**DATA LISTING**
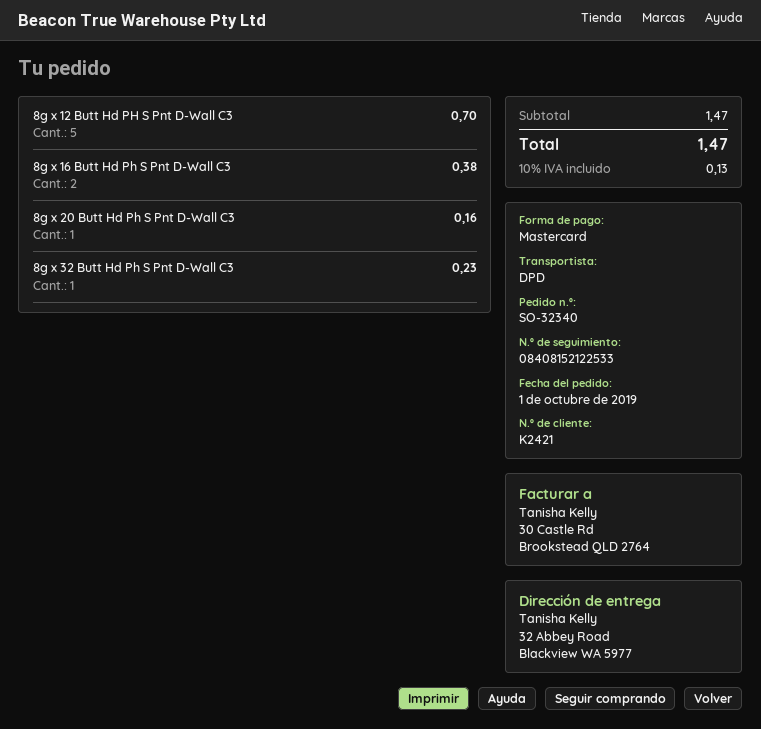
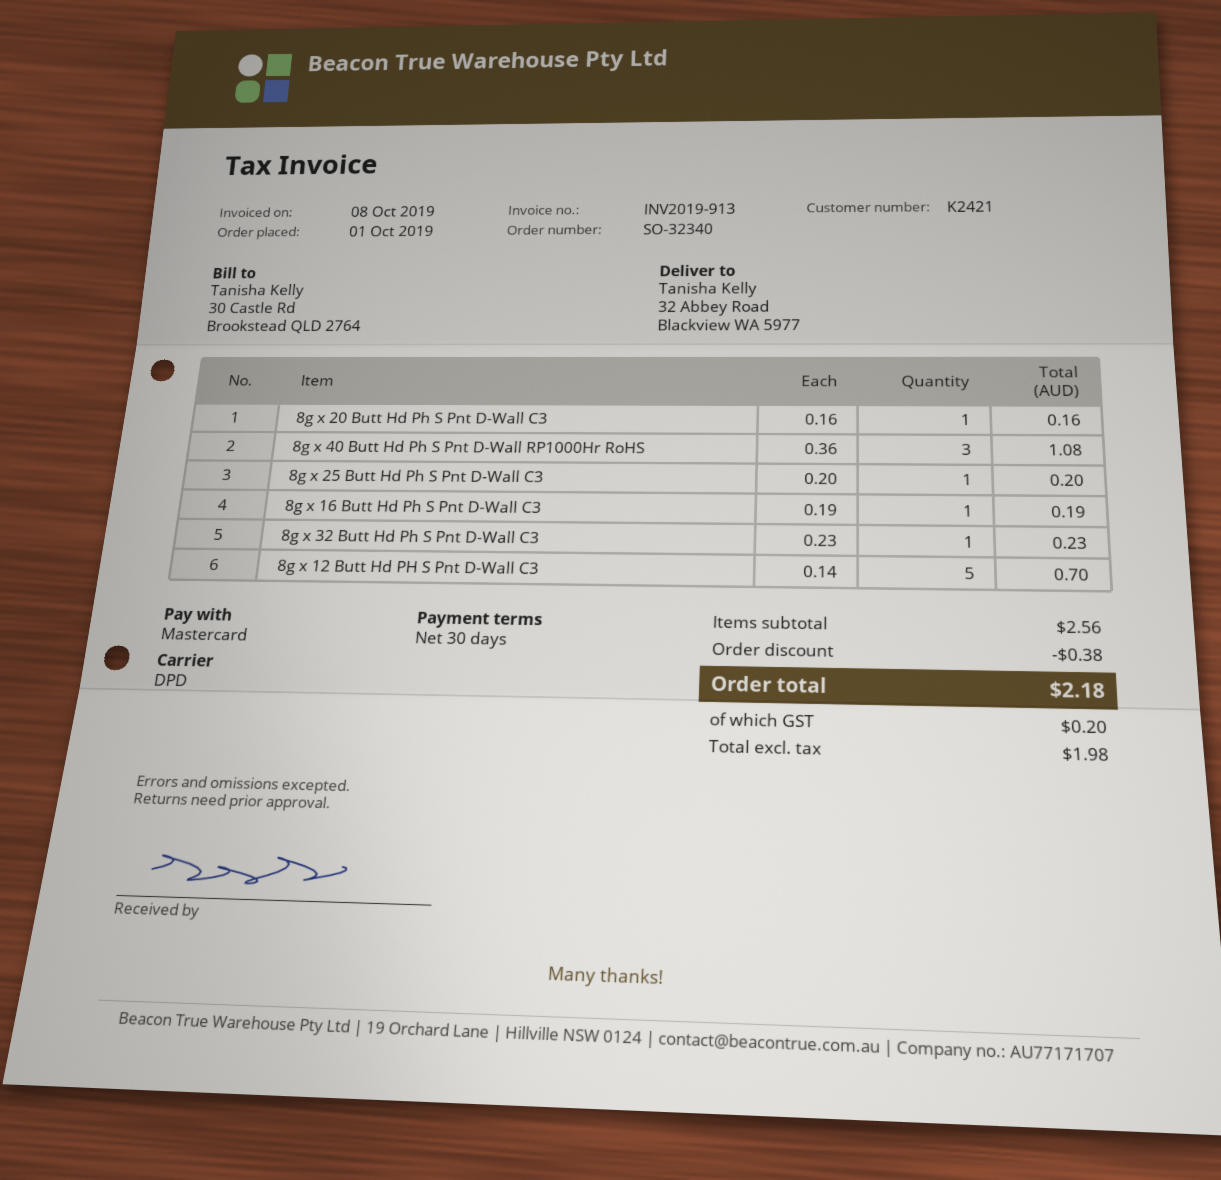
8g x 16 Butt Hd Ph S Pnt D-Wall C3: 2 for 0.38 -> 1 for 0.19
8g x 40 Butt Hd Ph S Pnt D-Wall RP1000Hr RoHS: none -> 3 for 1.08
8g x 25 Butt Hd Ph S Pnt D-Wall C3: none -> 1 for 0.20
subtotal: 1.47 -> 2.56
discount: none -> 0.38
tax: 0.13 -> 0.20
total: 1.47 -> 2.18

**WHAT IS REQUIRED**
Please copy each line of the records above in which the word "Wall" can be found.

**TASK OUTPUT**
8g x 16 Butt Hd Ph S Pnt D-Wall C3: 2 for 0.38 -> 1 for 0.19
8g x 40 Butt Hd Ph S Pnt D-Wall RP1000Hr RoHS: none -> 3 for 1.08
8g x 25 Butt Hd Ph S Pnt D-Wall C3: none -> 1 for 0.20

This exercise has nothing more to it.